Taiwan offers another example: the crisis is neither an open war nor peace. Chinese pressure is moving into grey areas: naval maneuvers, mapping of the seabed, pressure on underwater cables, military demonstrations, and political intimidation. Beijing does not necessarily cross the threshold of war but is slowly building a more favorable strategic environment. Diplomacy, here, solves nothing; it only tries to prevent the gray war from becoming real war.
Sudan shows yet another side of this impotent diplomacy. More than 1,000 civilians were reportedly killed by drone strikes in the first five months of 2026, according to the UN High Commissioner for Human Rights. Yet this war remains largely peripheral on the international agenda. It is terrible but not very structuring for the major powers. Result: We condemn, we alert, we document, but we do not really transform the conflict.
Thus emerges a cynical hierarchy of crises. Some are managed because they threaten markets, energy, shipping routes, or alliances. Others are simply observed because they do not disturb the world order enough. Modern diplomacy then becomes selective: very active when it comes to Hormuz, Ukraine, or Taiwan; much slower when it comes to Sudan or other tragedies far removed from central interests.
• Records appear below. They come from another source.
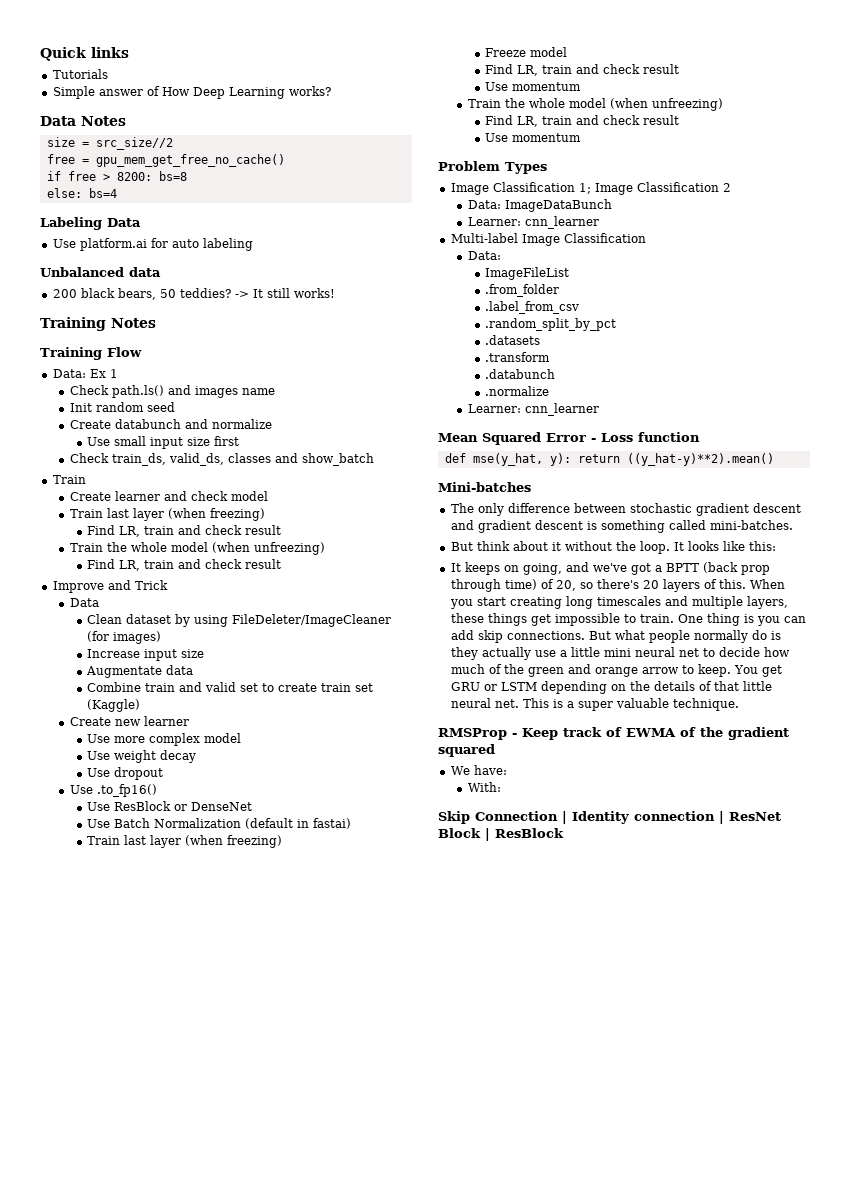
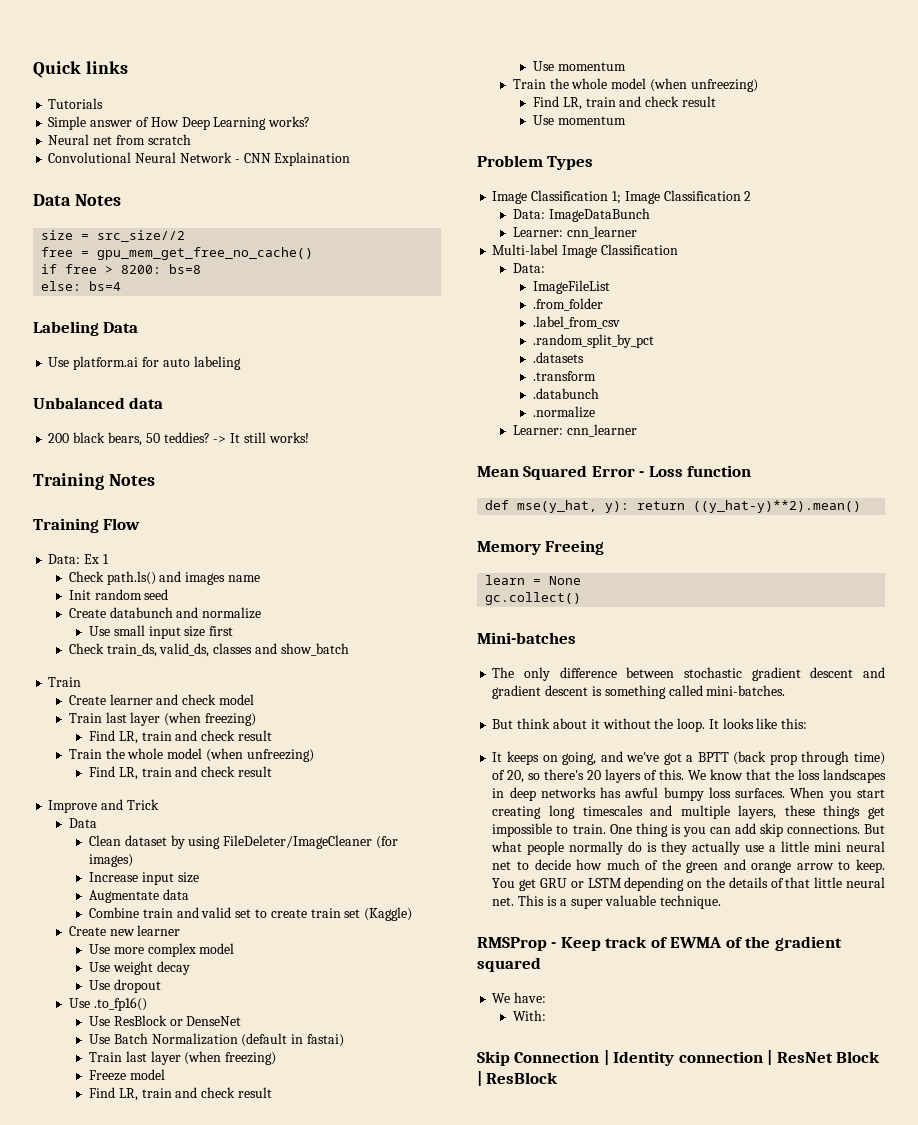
(331, 91) none -> [48,134,191,145] [48,152,351,166] // Neural net from scratch // Convolutional Neural Network - CNN Explaination
(774, 459) none -> [477,540,605,555] [485,575,582,585] [485,592,582,605] // Memory Freeing // learn = None // gc.collect()
(746, 584) none -> [688,769,886,783] [492,787,786,801] We know that the loss landscapes in deep networks has awful bumpy loss surfaces.

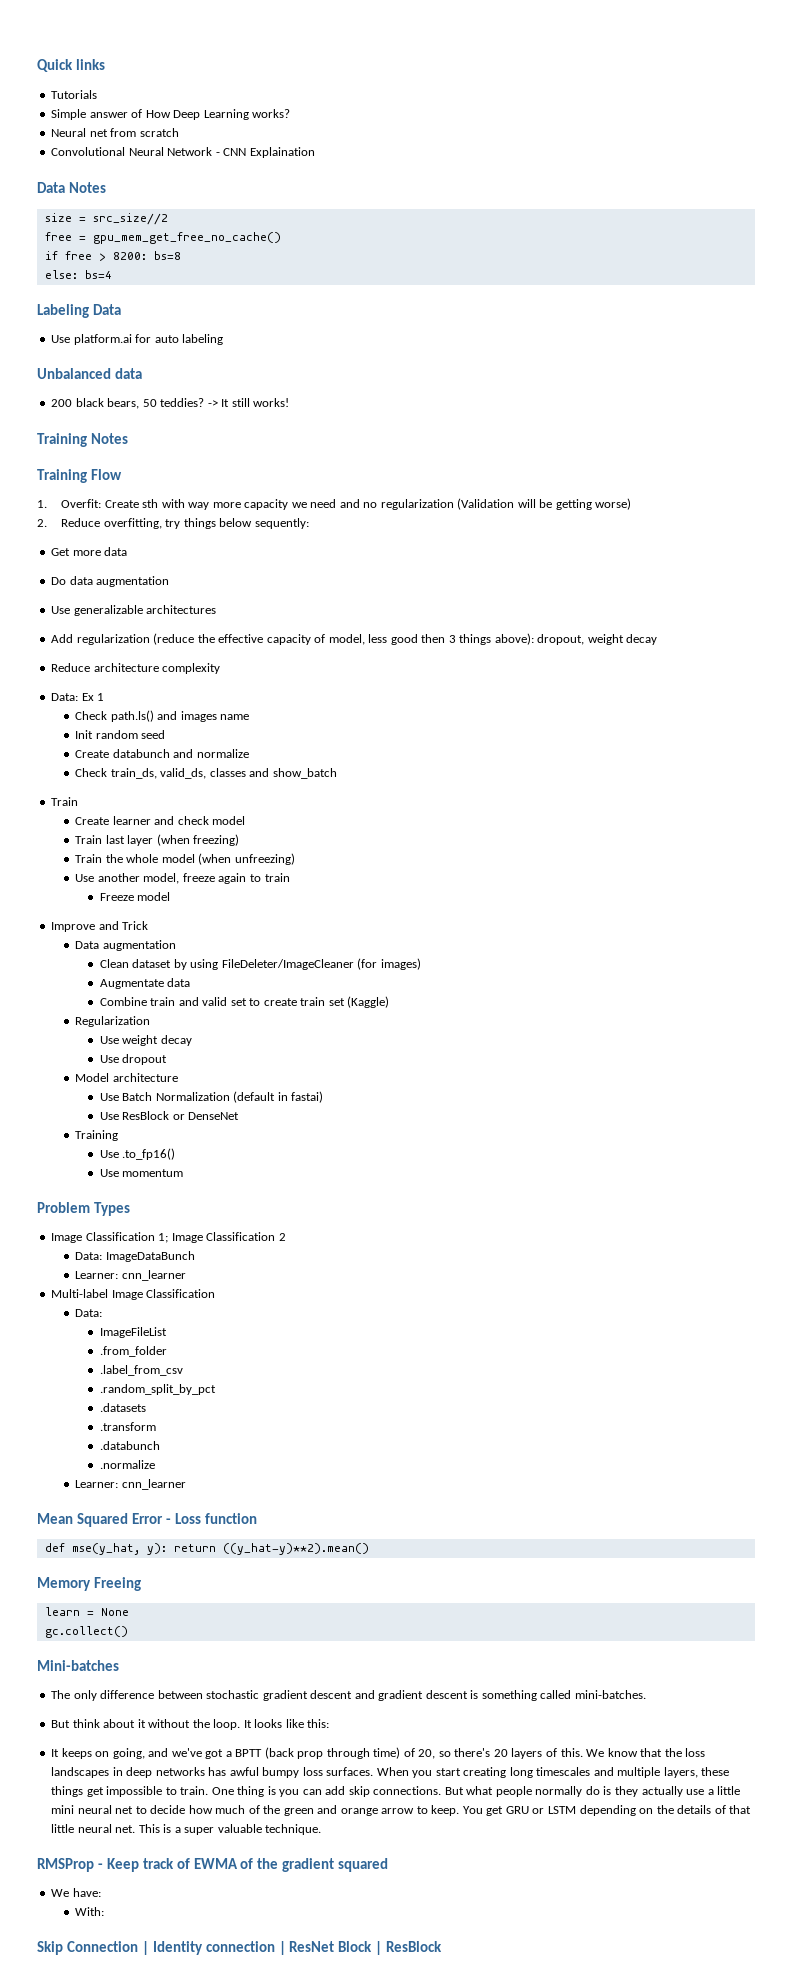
(141, 524) none -> [37,498,632,510] [37,518,309,529] [51,547,128,556] [51,576,170,587] [51,605,217,616] [51,633,658,645] [51,663,221,674] // 1. Overfit: Create sth with way more capacity we need and no regularization (Validation will be getting worse) // 2. Reduce overfitting, try things below sequently: // Get more data // Do data augmentation // Use generalizable architectures // Add regularization (reduce the effective capacity of model, less good then 3 things above): dropout, weight decay // Reduce architecture complexity
[89,625,234,639] // Use small input size first -> (249, 753) none
[89,730,272,744] [68,748,314,762] [89,766,272,780] // Find LR, train and check result // Train the whole model (when unfreezing) // Find LR, train and check result -> [75,853,295,865] [75,873,290,884] [99,892,171,901] // Train the whole model (when unfreezing) // Use another model, freeze again to train // Freeze model
(97, 823) none -> [102,940,176,951] augmentation
[89,872,199,885] // Increase input size -> (421, 964) none
[68,925,181,936] [89,943,235,957] Create new learner // Use more complex model -> [75,1016,151,1027] Regularization
[68,997,147,1011] [89,1015,242,1026] Use .to_fp16() // Use ResBlock or DenseNet -> [75,1073,178,1082] Model architecture
[89,1051,277,1065] [89,1069,165,1081] [89,1087,272,1101] [533,61,626,71] [512,78,758,92] [533,96,716,110] Train last layer (when freezing) // Freeze model // Find LR, train and check result // Use momentum // Train the whole model (when unfreezing) // Find LR, train and check result -> [99,1111,240,1120] [75,1130,119,1141] [99,1148,176,1160] Use ResBlock or DenseNet // Training // Use .to_fp16()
The danger is there. By dint of managing disorder, we end up getting used to it. Ceasefires replace treaties. Memoranda replace historical agreements. Sanctions replace strategies. Summits replace visions. And so the world is moving, not toward stability, but toward organized instability.
This does not mean that diplomacy is useless. In a nuclear, fragmented, interdependent world, preventing escalation is already a necessity. A pause can save lives. A reopened sea corridor can avert an economic crisis. A flawed negotiation is sometimes better than all-out war. But we have to be clear: this is not peace yet. It’s a temporary way of managing the disaster.
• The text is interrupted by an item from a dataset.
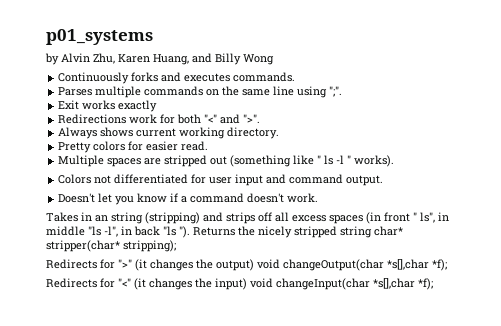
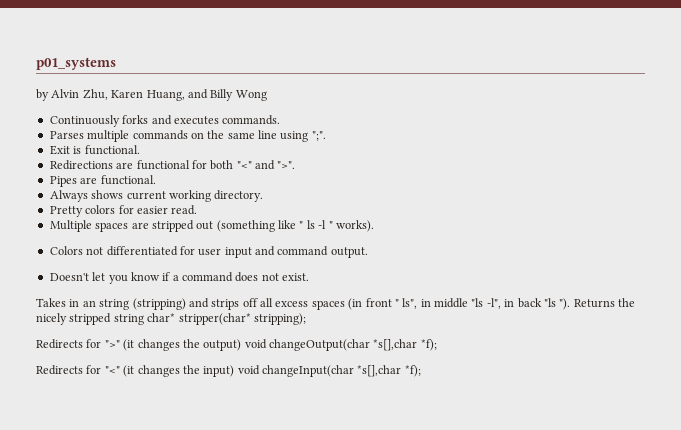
[82,100,158,112] works exactly -> [73,145,140,155] is functional.
[129,114,158,124] work -> [116,160,190,170] are functional
(261, 118) none -> [49,175,156,187] // Pipes are functional.
[247,193,319,203] doesn't work. -> [235,272,310,282] does not exist.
So the question is simple: how long can a world live with strategic pauses? How long can we confuse stabilization with a solution? June 16, 2026, gives us an alarming answer: the powers still know how to prevent total collapse, but they do not always know how to build a lasting order.
Modern diplomacy looks less and less like a peace table, more and more like a control room. We monitor the screens, lower the temperature here, avoid the explosion there, and negotiate a truce elsewhere. But no one seems really able to fix the machine. Perhaps this is the new world: not the end of the war, but its placing under permanent management.